● **Records for the exercise**:
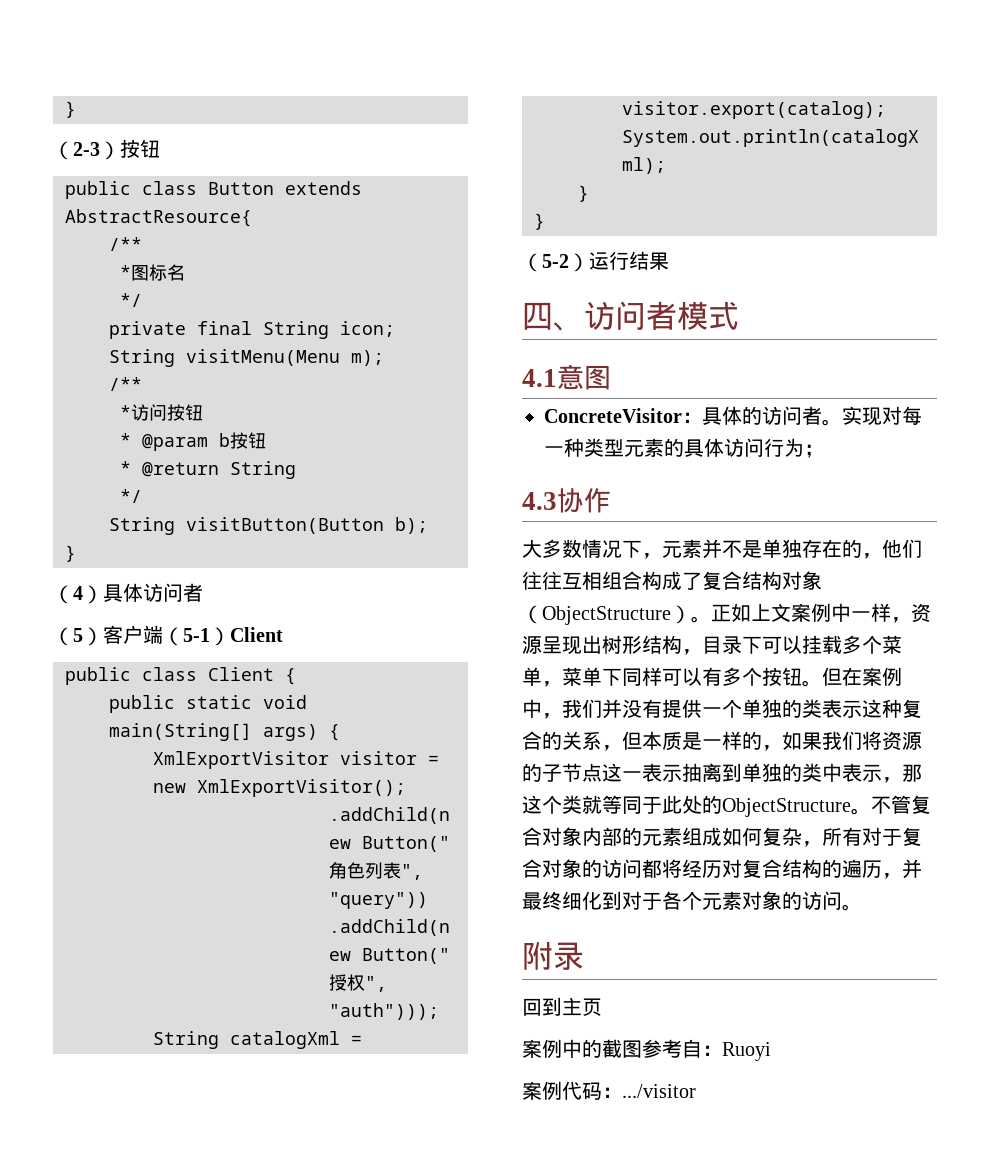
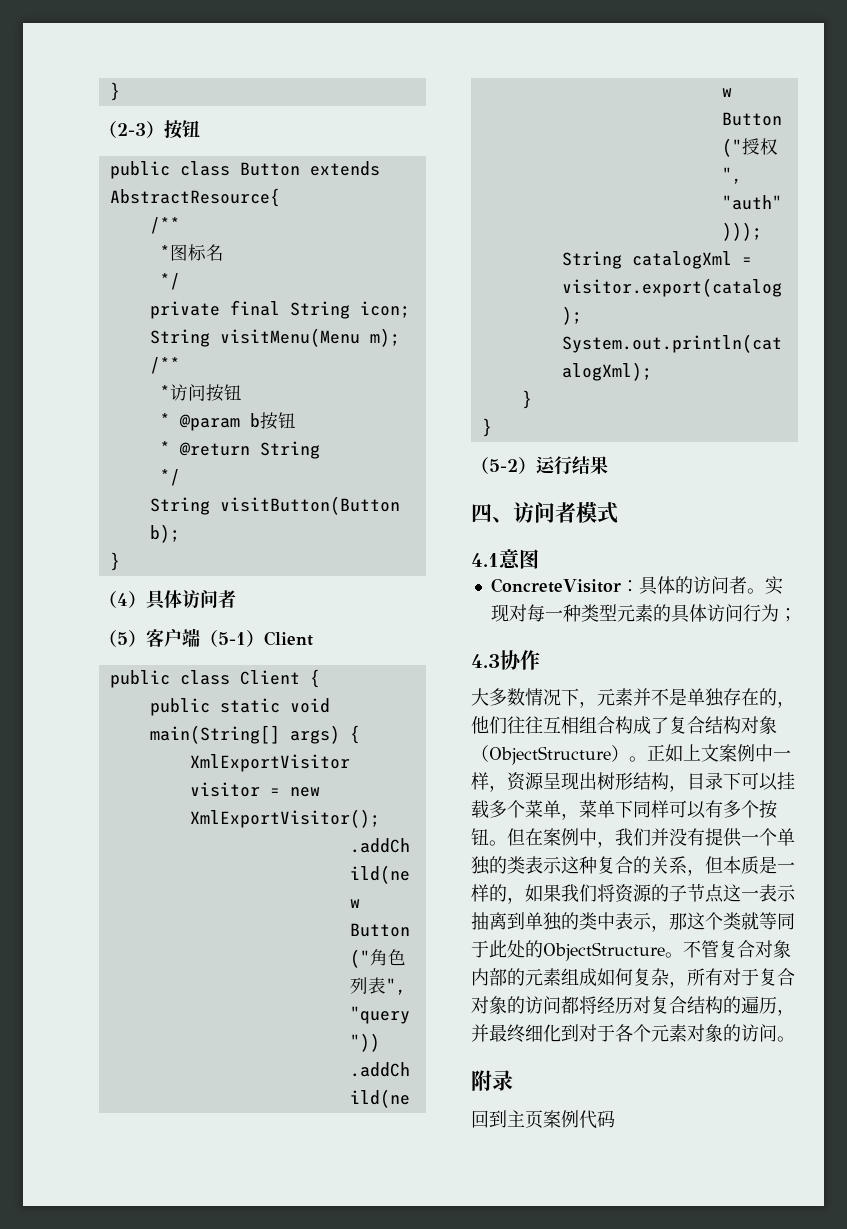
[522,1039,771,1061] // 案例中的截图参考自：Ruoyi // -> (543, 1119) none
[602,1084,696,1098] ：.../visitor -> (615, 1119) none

...

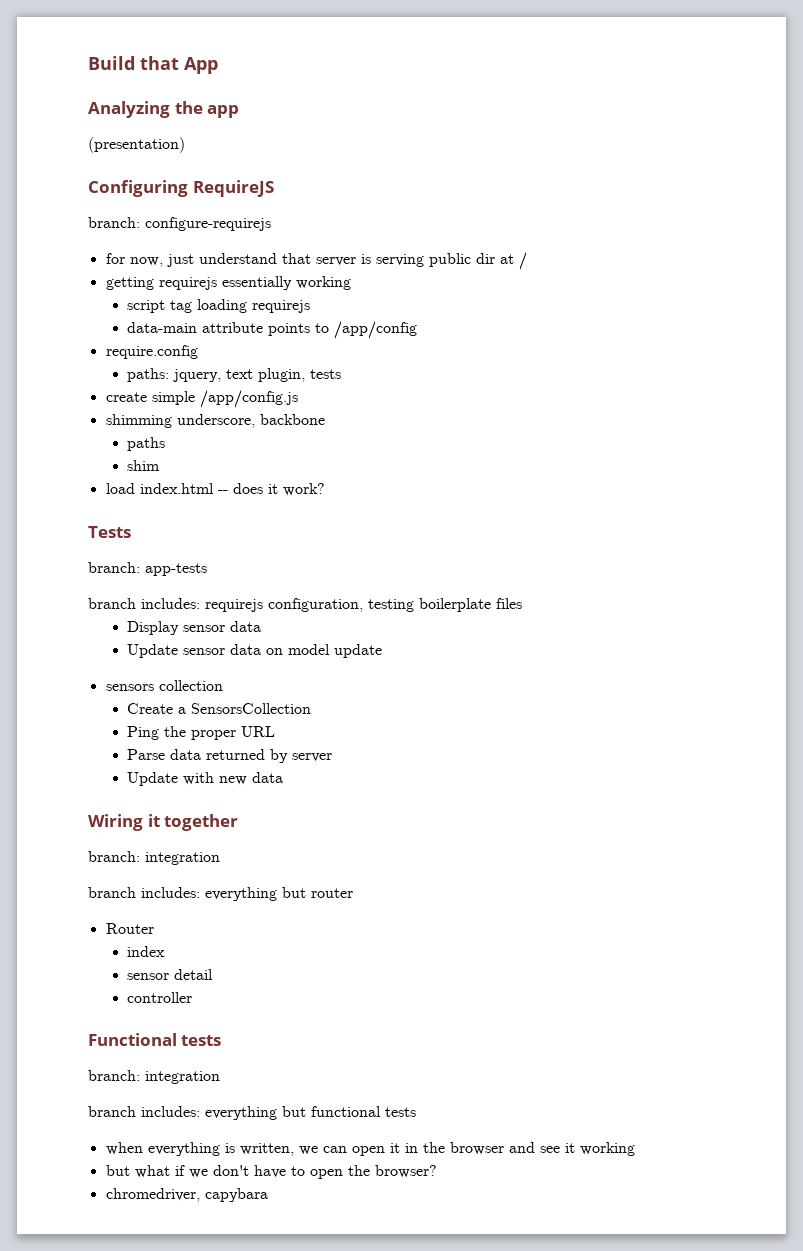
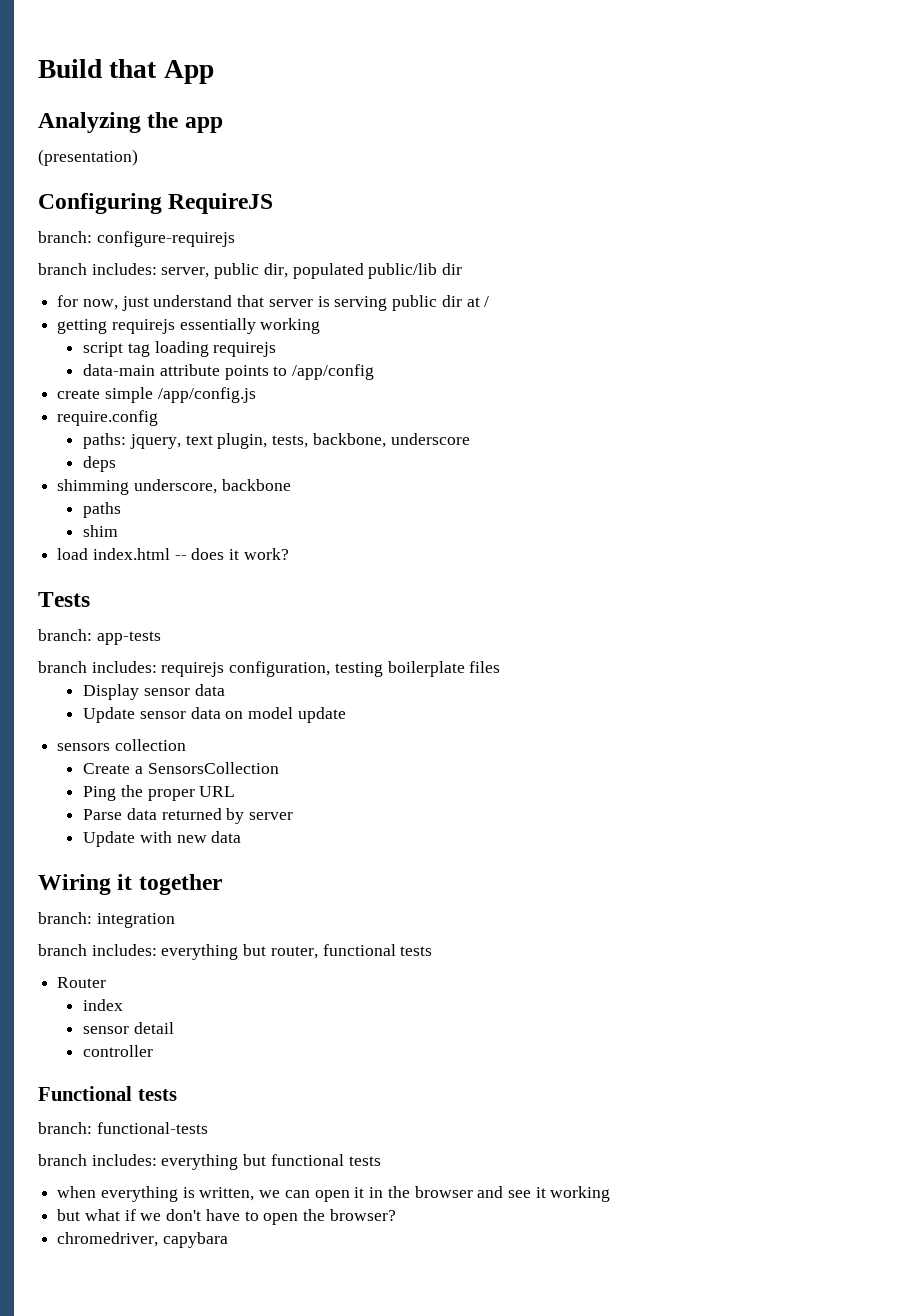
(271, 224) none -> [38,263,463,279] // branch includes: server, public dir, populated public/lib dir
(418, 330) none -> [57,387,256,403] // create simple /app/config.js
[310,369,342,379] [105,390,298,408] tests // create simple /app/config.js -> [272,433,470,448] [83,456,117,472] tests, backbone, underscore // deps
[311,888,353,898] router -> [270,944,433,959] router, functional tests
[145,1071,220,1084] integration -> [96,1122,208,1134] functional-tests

● **Task brief**:
The entries above hold the needed span. Transcribe exactly the lines from the one with "(271, 224) none" to the one with "[145,1071,220,1084] integration ->", both included.

● **Response box**:
(271, 224) none -> [38,263,463,279] // branch includes: server, public dir, populated public/lib dir
(418, 330) none -> [57,387,256,403] // create simple /app/config.js
[310,369,342,379] [105,390,298,408] tests // create simple /app/config.js -> [272,433,470,448] [83,456,117,472] tests, backbone, underscore // deps
[311,888,353,898] router -> [270,944,433,959] router, functional tests
[145,1071,220,1084] integration -> [96,1122,208,1134] functional-tests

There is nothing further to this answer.